RENCONTRE AVEC LA SOPRANO CAMILLE ALLERAT

Musique Baroque en Avignon : Bonjour Camille Allerat et merci de nous accorder cet entretien. Pour commencer, comment s’est construit votre parcours de chanteuse, et quelles expériences vous ont le plus marquée jusqu’ici ?

Camille Allerat: J’ai commencé très jeune, dans une chorale d’enfants à quatre ans, puis au violon. J’ai ensuite intégré la Maîtrise de l’Opéra de Lyon, où j’ai découvert la scène et l’opéra. Après le bac, par crainte des difficultés du métier, j’ai d’abord suivi une licence de philosophie et un master en management. Mais à 22 ans, j’ai décidé de passer les concours afin d’intégrer des écoles de chant et j’ai été admise à la HEM de Genève, où j’ai étudié cinq ans et rencontré Julie. Depuis, je partage mon activité entre chœur et solo, notamment avec l’ensemble La Néréide. J’ai aussi eu la chance d’être engagée par Raphaël Pichon au sein de l’ensemble Pygmalion, où je chante depuis six ans, ce qui constitue aujourd’hui mon activité principale. J’aime avoir un parcours hybride, entre solos, chœur et projets plus intimistes, qui s’équilibrent très bien pour l’instant.

MBA:  En tant qu’artiste, quel lien personnel entretenez-vous avec la musique baroque?

C.A: J’ai découvert la musique baroque vers 15 ans, et ça a été une sorte de choc esthétique. Je ne connaissais pas vraiment ce répertoire avant, et j’ai tout de suite été frappée par l’intensité de cette musique, à la fois très mélancolique et très passionnée.
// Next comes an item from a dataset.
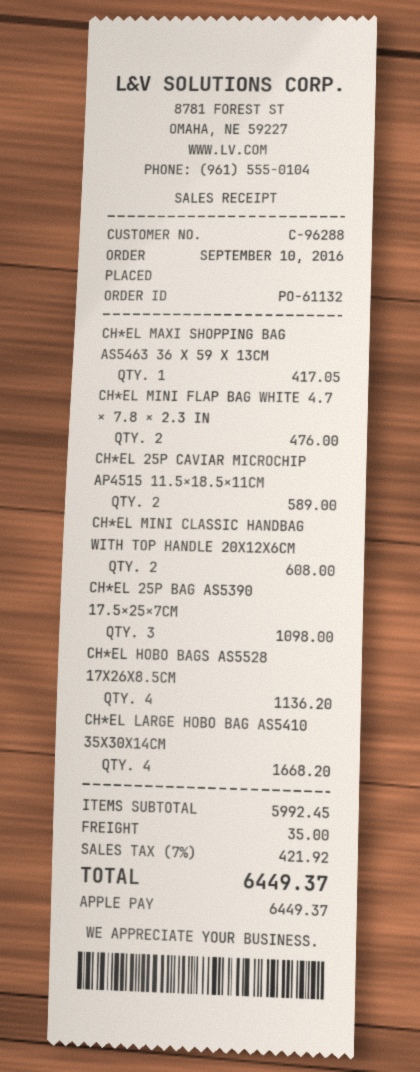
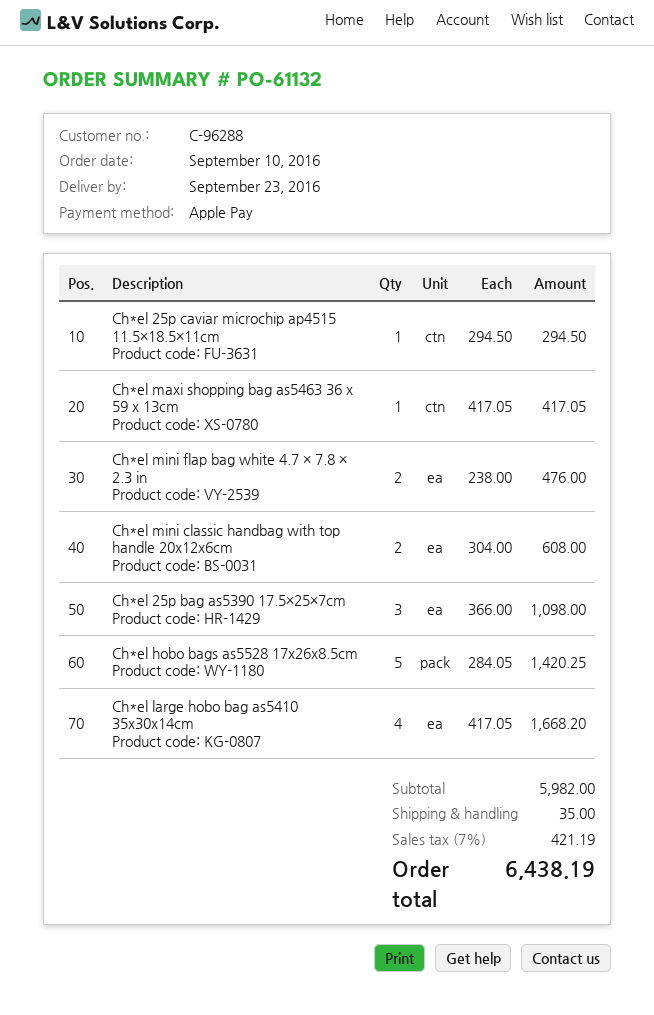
CH*EL 25P CAVIAR MICROCHIP AP4515 11.5×18.5×11CM: 2 for 589.00 -> 1 for 294.50
CH*EL HOBO BAGS AS5528 17X26X8.5CM: 4 for 1136.20 -> 5 for 1420.25
subtotal: 5992.45 -> 5982.00
tax: 7% = 421.92 -> 7% = 421.19
total: 6449.37 -> 6438.19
Ce qui me plaît aussi, c’est la grande liberté qu’on a en tant qu’interprète : on peut vraiment s’approprier les choses, proposer des variations, trouver sa propre couleur. Petit à petit, je me suis rendu compte que c’était une musique dans laquelle je me sentais naturellement à ma place, qui me correspondait vraiment. Contrairement au grand opéra italien, que j’admire énormément mais qui ne m’émeut pas de la même manière, le baroque me touche directement. C’est une musique très humaine, dans laquelle je peux exprimer des émotions sincères.

MBA: Donc le bel canto ne vous attire pas?

C.A: Disons que ce n’est pas vraiment mon répertoire de prédilection. Je peux chanter des airs en solo, par exemple le Requiem de Verdi, et ça me plaît, mais je suis surtout attirée par le répertoire d’oratorios et d’opéras plus anciens. Par contre, j’aime beaucoup travailler le bel canto pour la voix : c’est vraiment la technique la plus pure du chant lyrique et ça permet de bien se chauffer. Donc parfois, je prends quelques airs de bel canto juste pour travailler ma voix. Mais chanter sur scène un opéra comme “La Traviata” n’est pas un objectif pour moi, ce n’est pas ce qui m’attire artistiquement.

MBA: Qu’est-ce que cela représente pour vous de revenir chanter à Avignon avec l’Ensemble “La Néréide” et Musique Baroque en Avignon ?

C.A: Pour nous, Musique Baroque en Avignon a une valeur particulière : c’est la première association de musique ancienne qui a cru en nous dès le début de l’ensemble. En fait, notre tout premier concert officiel avait eu lieu à Avignon il y a deux ans, sur le programme de notre premier disque. Revenir exactement deux ans plus tard, au moment de la sortie de notre deuxième disque, crée une belle synchronicité. C’est une chance unique de présenter ce nouveau programme dans un lieu qui a une signification forte pour nous et avec l’association qui nous a soutenus dès le départ.

MBA: Justement, pourriez-vous nous parler un peu de ce deuxième disque qui se prépare à sortir?

C.A: Le disque s’appelle “Le Cœur et la Raison”. On y imagine la vie d’une jeune fille du début du XVIIIe siècle, élève des Demoiselles de Saint-Cyr, l’institution créée par Louis XIV et Madame de Maintenon. Elle y chante surtout de la musique religieuse, par exemple le célèbre Miserere de Clérambault, écrit spécialement pour ces voix de femmes. Mais quand elle rentre chez elle, deux fois par an, elle découvre aussi ses premiers émois amoureux. Ces moments-là, nous les représentons à travers des airs de cour, qui étaient un peu les « tubes » de l’époque (l’équivalent de Taylor Swift aujourd’hui) accompagnés au luth ou au théorbe et parlant presque toujours d’amour. Le disque joue donc sur ce contraste entre la dévotion de la musique sacrée et la liberté plus passionnée des airs profanes, dans lesquels la chanteuse peut aussi montrer sa virtuosité grâce aux ornements.